Segment Start: Provided records

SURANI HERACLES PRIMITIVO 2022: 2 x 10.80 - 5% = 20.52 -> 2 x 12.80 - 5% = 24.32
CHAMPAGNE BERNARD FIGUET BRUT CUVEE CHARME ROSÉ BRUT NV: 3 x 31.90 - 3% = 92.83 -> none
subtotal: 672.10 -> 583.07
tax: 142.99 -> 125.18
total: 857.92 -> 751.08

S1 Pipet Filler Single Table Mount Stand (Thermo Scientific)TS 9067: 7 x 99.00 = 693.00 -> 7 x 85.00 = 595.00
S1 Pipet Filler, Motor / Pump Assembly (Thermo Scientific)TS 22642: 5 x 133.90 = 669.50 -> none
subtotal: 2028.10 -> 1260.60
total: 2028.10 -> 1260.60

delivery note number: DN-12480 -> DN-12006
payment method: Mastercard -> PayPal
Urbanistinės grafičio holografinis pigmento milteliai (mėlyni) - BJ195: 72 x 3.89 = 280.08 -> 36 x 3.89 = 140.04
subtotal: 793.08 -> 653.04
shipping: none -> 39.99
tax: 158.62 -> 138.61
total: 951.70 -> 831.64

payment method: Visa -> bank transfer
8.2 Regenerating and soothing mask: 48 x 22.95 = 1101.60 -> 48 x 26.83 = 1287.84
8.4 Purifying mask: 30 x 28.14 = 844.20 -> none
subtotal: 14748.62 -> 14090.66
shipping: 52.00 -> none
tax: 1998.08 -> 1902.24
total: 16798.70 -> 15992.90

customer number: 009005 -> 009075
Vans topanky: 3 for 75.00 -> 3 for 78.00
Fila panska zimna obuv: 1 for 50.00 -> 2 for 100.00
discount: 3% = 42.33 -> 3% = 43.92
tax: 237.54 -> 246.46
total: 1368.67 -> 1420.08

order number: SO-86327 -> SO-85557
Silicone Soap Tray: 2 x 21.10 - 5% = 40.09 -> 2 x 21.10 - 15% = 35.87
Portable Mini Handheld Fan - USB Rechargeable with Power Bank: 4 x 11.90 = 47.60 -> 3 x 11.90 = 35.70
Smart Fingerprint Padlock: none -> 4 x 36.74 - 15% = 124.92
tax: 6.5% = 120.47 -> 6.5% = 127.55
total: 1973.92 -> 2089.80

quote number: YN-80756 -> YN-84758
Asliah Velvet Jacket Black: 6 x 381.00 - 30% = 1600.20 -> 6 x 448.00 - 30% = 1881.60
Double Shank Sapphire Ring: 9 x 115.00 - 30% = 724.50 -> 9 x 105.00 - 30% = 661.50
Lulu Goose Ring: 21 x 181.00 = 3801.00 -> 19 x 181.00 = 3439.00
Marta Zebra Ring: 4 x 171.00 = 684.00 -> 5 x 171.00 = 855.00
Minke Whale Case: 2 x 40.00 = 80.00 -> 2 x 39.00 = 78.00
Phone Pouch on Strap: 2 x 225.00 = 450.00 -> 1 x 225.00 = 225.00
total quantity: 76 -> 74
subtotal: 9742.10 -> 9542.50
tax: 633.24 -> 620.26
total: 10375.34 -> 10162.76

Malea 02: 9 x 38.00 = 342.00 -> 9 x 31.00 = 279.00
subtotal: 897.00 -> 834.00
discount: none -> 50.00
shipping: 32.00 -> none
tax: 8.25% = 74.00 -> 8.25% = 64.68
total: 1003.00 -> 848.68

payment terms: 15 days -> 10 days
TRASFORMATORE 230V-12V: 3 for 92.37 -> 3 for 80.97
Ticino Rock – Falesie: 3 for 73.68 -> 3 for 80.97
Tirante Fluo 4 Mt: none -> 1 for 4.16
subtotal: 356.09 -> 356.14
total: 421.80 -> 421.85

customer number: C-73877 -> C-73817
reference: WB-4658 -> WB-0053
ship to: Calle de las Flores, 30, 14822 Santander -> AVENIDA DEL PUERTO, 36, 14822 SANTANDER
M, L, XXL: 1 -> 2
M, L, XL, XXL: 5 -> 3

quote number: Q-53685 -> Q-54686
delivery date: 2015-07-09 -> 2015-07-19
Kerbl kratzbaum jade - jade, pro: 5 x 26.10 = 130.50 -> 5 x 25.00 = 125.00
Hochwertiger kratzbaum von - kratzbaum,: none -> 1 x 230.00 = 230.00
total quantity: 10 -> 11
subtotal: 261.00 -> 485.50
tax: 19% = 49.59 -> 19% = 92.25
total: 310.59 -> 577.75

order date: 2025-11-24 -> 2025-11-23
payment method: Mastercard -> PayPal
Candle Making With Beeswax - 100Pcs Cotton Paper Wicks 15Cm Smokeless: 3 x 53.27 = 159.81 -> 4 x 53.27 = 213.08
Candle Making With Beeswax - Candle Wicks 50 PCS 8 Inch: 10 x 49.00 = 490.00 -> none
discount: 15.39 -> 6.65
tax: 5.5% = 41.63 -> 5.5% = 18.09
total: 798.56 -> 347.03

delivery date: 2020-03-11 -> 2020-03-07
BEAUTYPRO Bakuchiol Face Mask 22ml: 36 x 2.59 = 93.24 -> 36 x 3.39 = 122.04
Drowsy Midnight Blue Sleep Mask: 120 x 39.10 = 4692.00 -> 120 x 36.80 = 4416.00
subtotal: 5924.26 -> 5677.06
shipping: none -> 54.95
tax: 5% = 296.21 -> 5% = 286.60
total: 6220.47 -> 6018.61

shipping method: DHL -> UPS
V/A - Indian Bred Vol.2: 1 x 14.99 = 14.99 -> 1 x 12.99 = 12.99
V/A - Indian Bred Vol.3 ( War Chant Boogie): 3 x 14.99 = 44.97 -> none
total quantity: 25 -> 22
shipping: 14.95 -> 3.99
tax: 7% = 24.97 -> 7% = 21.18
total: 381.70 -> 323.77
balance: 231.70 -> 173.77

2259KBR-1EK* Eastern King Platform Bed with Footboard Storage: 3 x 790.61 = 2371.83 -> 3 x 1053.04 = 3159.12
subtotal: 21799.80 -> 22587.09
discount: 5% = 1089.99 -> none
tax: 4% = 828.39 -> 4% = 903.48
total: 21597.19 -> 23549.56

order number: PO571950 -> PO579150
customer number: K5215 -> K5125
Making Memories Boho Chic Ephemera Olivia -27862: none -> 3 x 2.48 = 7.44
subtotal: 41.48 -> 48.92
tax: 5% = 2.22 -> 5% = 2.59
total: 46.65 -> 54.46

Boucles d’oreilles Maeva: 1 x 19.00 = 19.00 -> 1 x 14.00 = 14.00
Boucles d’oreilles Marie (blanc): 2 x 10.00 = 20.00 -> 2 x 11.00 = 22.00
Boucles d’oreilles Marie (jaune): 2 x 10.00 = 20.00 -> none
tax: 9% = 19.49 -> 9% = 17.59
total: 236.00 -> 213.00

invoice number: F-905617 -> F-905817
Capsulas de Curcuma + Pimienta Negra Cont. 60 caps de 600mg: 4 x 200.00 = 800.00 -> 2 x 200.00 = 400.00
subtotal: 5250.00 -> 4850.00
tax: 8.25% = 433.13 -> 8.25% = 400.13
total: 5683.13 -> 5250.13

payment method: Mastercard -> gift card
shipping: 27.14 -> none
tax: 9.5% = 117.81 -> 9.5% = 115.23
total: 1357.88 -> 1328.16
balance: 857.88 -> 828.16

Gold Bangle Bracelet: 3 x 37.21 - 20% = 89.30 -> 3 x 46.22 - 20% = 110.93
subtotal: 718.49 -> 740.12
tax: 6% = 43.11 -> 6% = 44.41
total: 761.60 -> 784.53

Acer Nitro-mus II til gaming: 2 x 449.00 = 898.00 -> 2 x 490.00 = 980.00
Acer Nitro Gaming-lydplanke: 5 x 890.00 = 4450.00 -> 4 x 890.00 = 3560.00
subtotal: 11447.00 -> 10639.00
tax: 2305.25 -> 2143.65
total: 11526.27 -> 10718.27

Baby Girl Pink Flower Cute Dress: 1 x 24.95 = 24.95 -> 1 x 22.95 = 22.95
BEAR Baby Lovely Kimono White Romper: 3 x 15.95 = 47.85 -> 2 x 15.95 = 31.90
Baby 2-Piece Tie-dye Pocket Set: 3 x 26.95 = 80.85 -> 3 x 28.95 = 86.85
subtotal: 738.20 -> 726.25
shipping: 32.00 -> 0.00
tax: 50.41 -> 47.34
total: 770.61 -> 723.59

Segment End: Provided records

**Exercise goal**
With the entries above as the source, set down exactly the lines from the one holding "total: 236.00 -> 213.00" through the last line, both ends included.

**Problem solution**
total: 236.00 -> 213.00

invoice number: F-905617 -> F-905817
Capsulas de Curcuma + Pimienta Negra Cont. 60 caps de 600mg: 4 x 200.00 = 800.00 -> 2 x 200.00 = 400.00
subtotal: 5250.00 -> 4850.00
tax: 8.25% = 433.13 -> 8.25% = 400.13
total: 5683.13 -> 5250.13

payment method: Mastercard -> gift card
shipping: 27.14 -> none
tax: 9.5% = 117.81 -> 9.5% = 115.23
total: 1357.88 -> 1328.16
balance: 857.88 -> 828.16

Gold Bangle Bracelet: 3 x 37.21 - 20% = 89.30 -> 3 x 46.22 - 20% = 110.93
subtotal: 718.49 -> 740.12
tax: 6% = 43.11 -> 6% = 44.41
total: 761.60 -> 784.53

Acer Nitro-mus II til gaming: 2 x 449.00 = 898.00 -> 2 x 490.00 = 980.00
Acer Nitro Gaming-lydplanke: 5 x 890.00 = 4450.00 -> 4 x 890.00 = 3560.00
subtotal: 11447.00 -> 10639.00
tax: 2305.25 -> 2143.65
total: 11526.27 -> 10718.27

Baby Girl Pink Flower Cute Dress: 1 x 24.95 = 24.95 -> 1 x 22.95 = 22.95
BEAR Baby Lovely Kimono White Romper: 3 x 15.95 = 47.85 -> 2 x 15.95 = 31.90
Baby 2-Piece Tie-dye Pocket Set: 3 x 26.95 = 80.85 -> 3 x 28.95 = 86.85
subtotal: 738.20 -> 726.25
shipping: 32.00 -> 0.00
tax: 50.41 -> 47.34
total: 770.61 -> 723.59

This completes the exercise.